無いが、此処で成仏させることが目的ではないので真子を黙らせることにしたのだ。
「じゃあ、自己紹介からね?アタシの名はコヨミ、楠木コヨミ。此方は三田村真子」
三田村真子(健一)29才
身長172cm
体重及びスリーサイズは不明
性同一性障害の持ち主で23歳の時に手術をして男→女に生まれ変わる。
元々霊感が強く高校卒業後直ぐ修行を始め、2年の期間を経て祓い屋家業を始める傍らバーテンダーとしての修行をして5年前に自身の店を出店する。
外見的には超絶美人といった容姿ではあるが、ハスキーな声とがに股男歩きがマイナスポイントになっている。
楠木コヨミ(海野玲奈)27才
職業 祓い屋
身長160cm
体重及びスリーサイズは不明
中学2年の頃から連載漫画を抱えていた天才漫画家ではあるが、高校卒業間近にとある事件で許嫁を亡くす。
この事が切っ掛けになり祓い屋家業に転身する。
真子は修行時代の姉(兄)弟子に当たり何かとお世話になっている。
「で貴方の名前は?」
コヨミと名乗る女から名前を聞かれたのだが、如何せん、その名前が思い出せない。
それどころか何故俺が幽霊をやっているのか、生前どんな生活をしていたのか?自分に関する事がスッポリと抜け落ちていてどお返事をしたら良いか解らない。
仕方がないので「知らん!自分の事に関して何も思い出せない!」と返事をすると
「何スットボケてんのよこのクソ幽霊は!」
と苛ついた反応を示す真子を「真子ちゃんは黙っててね」とひきつった笑顔で制した後で
「本当に思い出せないの?・・・てか、貴方、駅のホームの片隅に居た幽霊よね?」
と困った表情で聞いてくる。
「あのホームで気が付いたのは間違いないけどよ、気が付く前の事は何も思い出せんのだわ」
俺の返事を訊いてやっぱりと云った様な表情で俺を品定めするように見つめる。
「後頭部がぐちゃぐちゃだわ。

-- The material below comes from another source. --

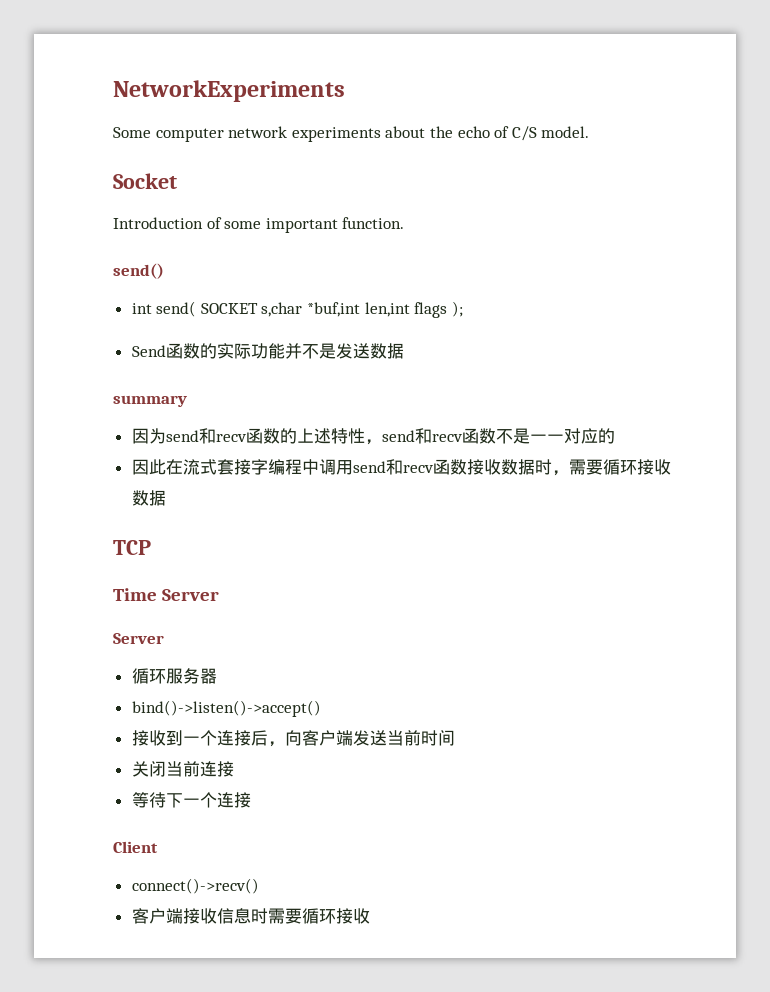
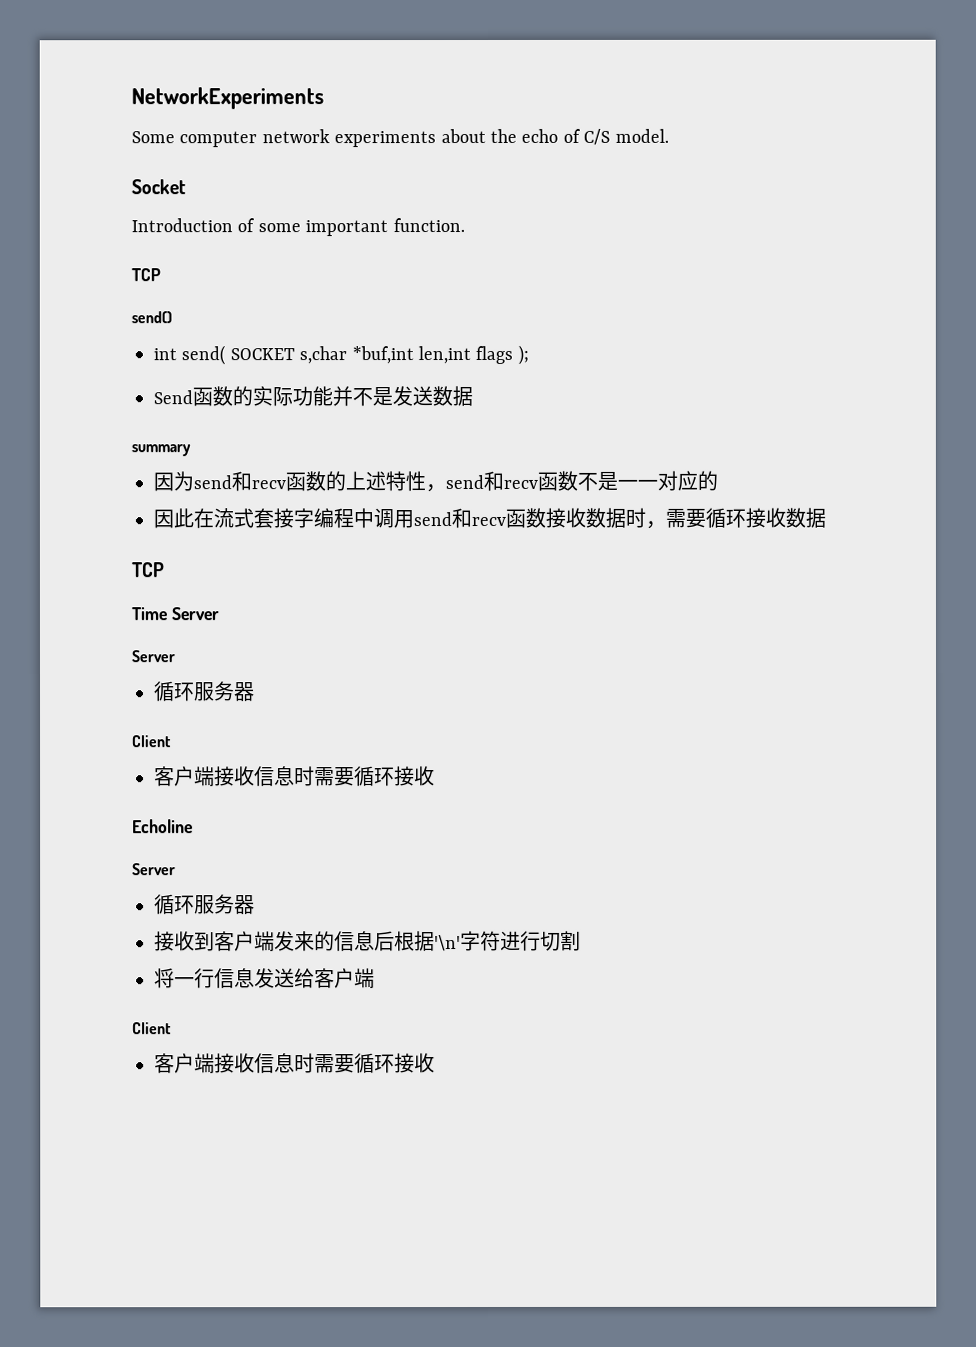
(405, 223) none -> [131,268,161,282] // TCP
[131,700,321,717] [131,730,455,747] [131,761,234,777] [131,792,251,808] [113,841,158,853] [131,878,259,894] [131,908,370,924] // bind()->listen()->accept() // 接收到一个连接后，向客户端发送当前时间 // 关闭当前连接 // 等待下一个连接 // Client // connect()->recv() // 客户端接收信息时需要循环接收 -> [132,735,172,748] [154,766,435,787] [132,819,193,834] [132,863,176,876] [154,894,255,915] [154,930,581,952] [154,968,375,989] [132,1022,172,1035] [154,1053,435,1074] // Client // 客户端接收信息时需要循环接收 // Echoline // Server // 循环服务器 // 接收到客户端发来的信息后根据'\n'字符进行切割 // 将一行信息发送给客户端 // Client // 客户端接收信息时需要循环接收

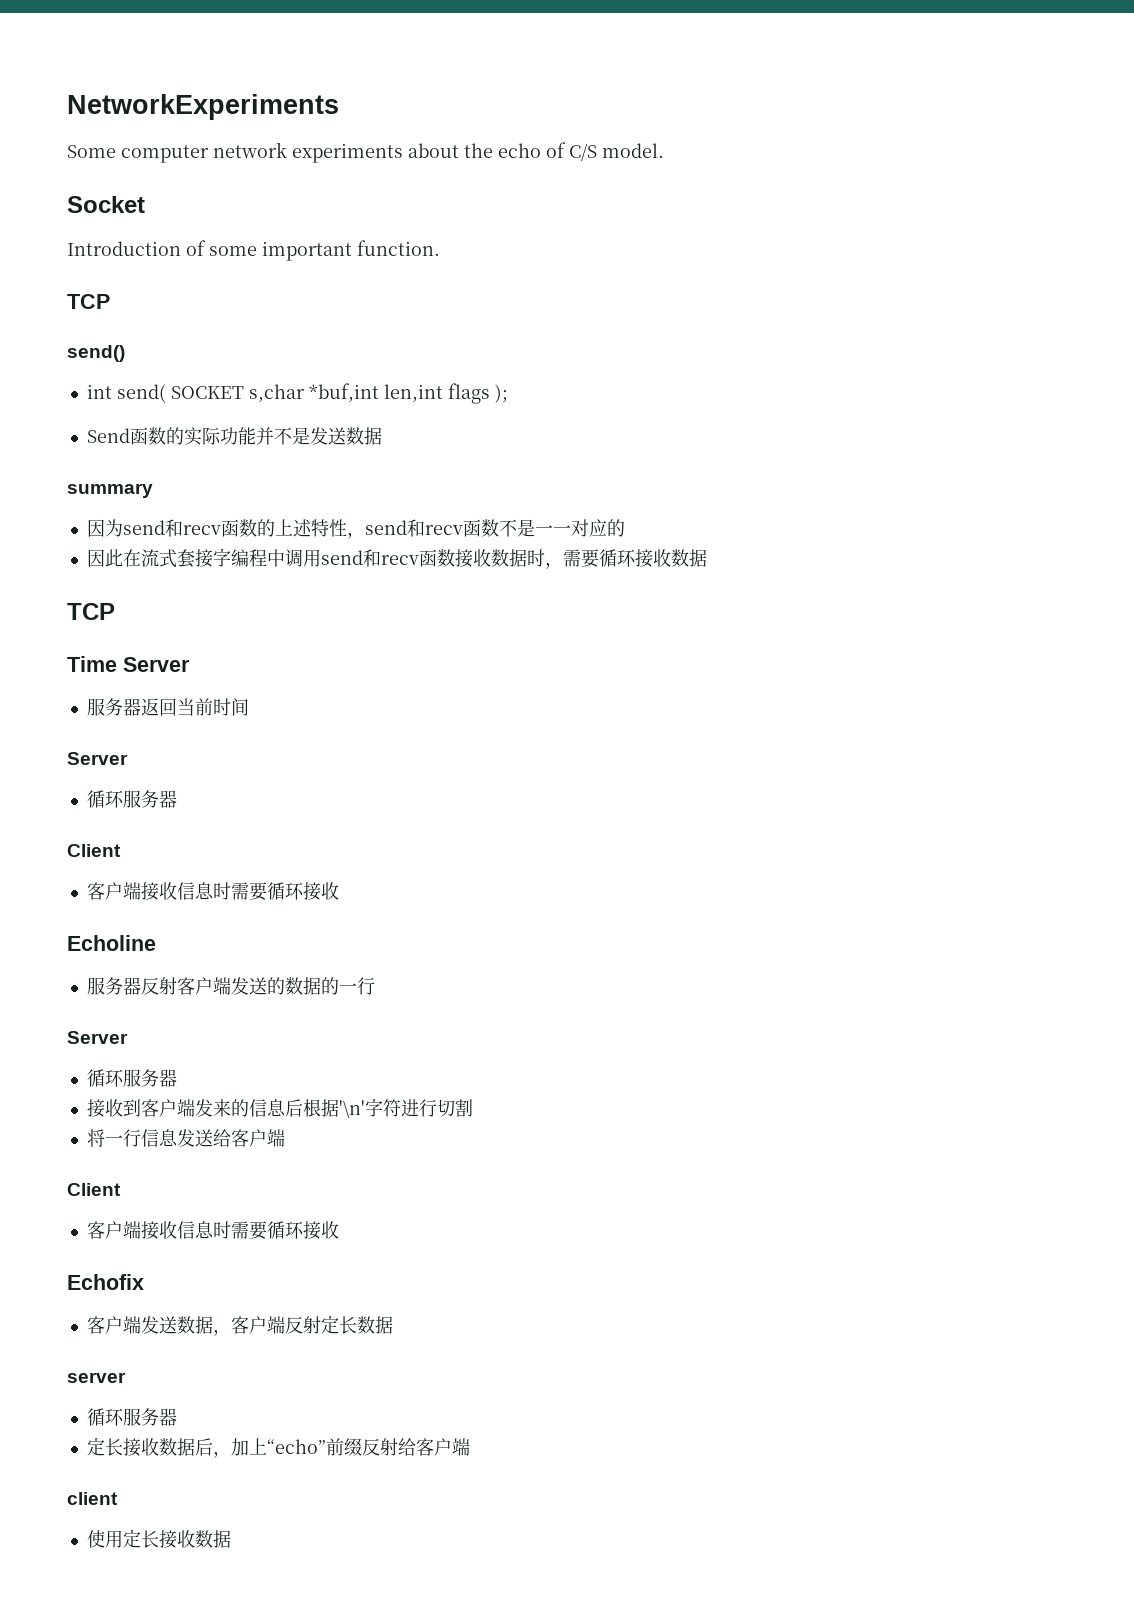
(219, 614) none -> [86,698,249,716] // 服务器返回当前时间
(193, 826) none -> [86,977,375,995] // 服务器反射客户端发送的数据的一行
(435, 1063) none -> [67,1274,144,1290] [86,1315,393,1336] [67,1372,126,1383] [86,1408,177,1426] [86,1437,470,1458] [67,1492,118,1505] [86,1529,231,1549] // Echofix // 客户端发送数据，客户端反射定长数据 // server // 循环服务器 // 定长接收数据后，加上“echo”前缀反射给客户端 // client // 使用定长接收数据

恐らくは大きなハンマーか何かで思い切り殴られてその時の衝撃で記憶を失ったのね…だとすると…真子ちゃん!?」
痛みが無かったので解らなかったが、後頭部がスプラッタしているみたい。恐らくは痛いのを通り越して麻痺していたのだろうと推理するコヨミ。コヨミの話を訊いて「それで此処に来たのね?」と納得した表情の真子は真剣な表情で俺の頭に右手を翳して何やら呪文じみた言葉を唱え始める。
然し
「これ以上は無理!!この呪いを掛けたヤツは特殊な能力の持ち主か天才だわ」
どおやら真子はヒーリングも出来る様で俺の頭の傷を修復したまでは良かったが、肝心の記憶を復活させる事は出来なかった様だ。
俺の記憶を修復させようと2度程挑戦したのだが、超強力な呪いを掛けられている様で手出しは出来ないところか、記憶を復活させられるのは呪いを掛けた本人だけだろうとの事。

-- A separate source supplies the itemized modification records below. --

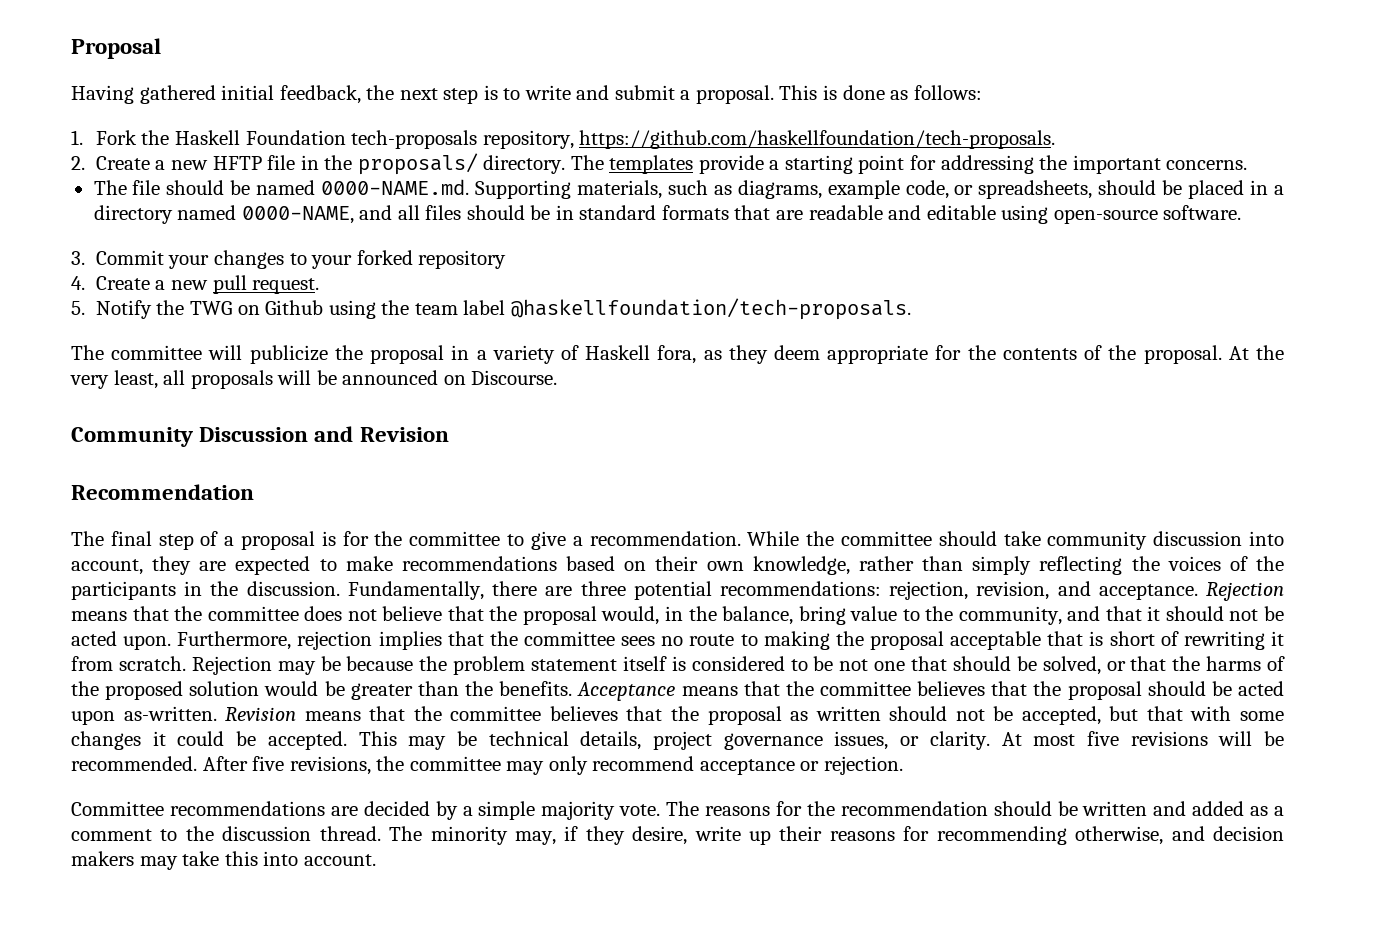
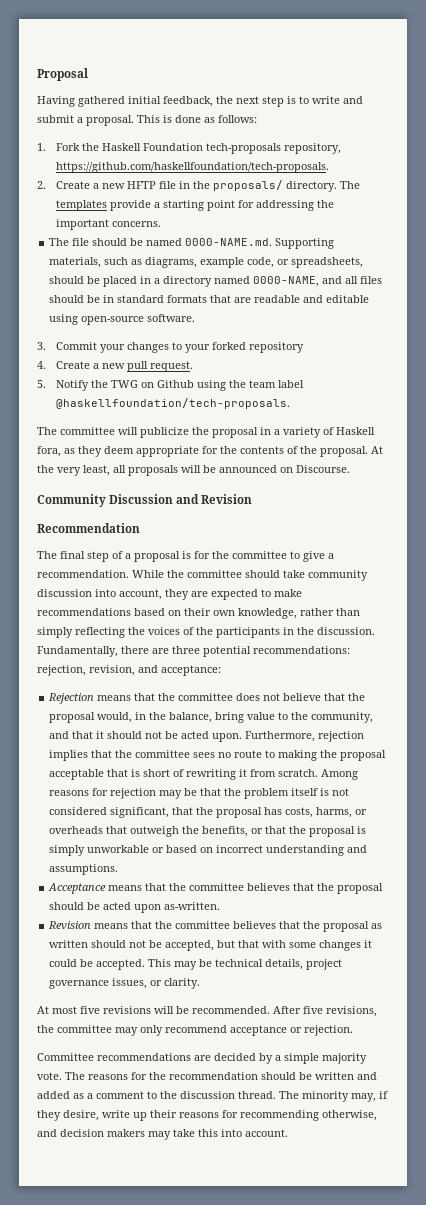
[1098,584,1198,600] acceptance. -> [161,665,221,676] acceptance: //
[191,656,414,675] Rejection may be because -> [321,769,359,780] [49,788,222,799] Among reasons for rejection may be that
[531,659,617,671] statement -> (290, 793) none
[691,656,1285,675] [71,681,573,700] considered to be not one that should be solved, or that the harms of the proposed solution would be greater than the benefits. -> [332,788,350,796] [49,807,368,818] [49,826,367,837] [49,845,368,856] [49,864,119,875] not considered significant, that the proposal has costs, harms, or overheads that outweigh the benefits, or that the proposal is simply unworkable or based on incorrect understanding and assumptions. //
(217, 713) none -> (221, 906) //
(990, 740) none -> (201, 983) //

「あたしは強制成仏を薦めるけど、コヨミちゃんはどおしたい?」
コヨミが連れて来た幽霊であるので真子が勝手に俺を成仏させる訳にはいかない。
どのみち成仏させるのが本人の為だとコヨミを諭すも
「関わってしまったからねぇ~それに、記憶が無いまま成仏させるのはかわいそ過ぎるよ」
コヨミは俺を成仏させるのには気が進まない様子で暫しの間考え込んでしまう。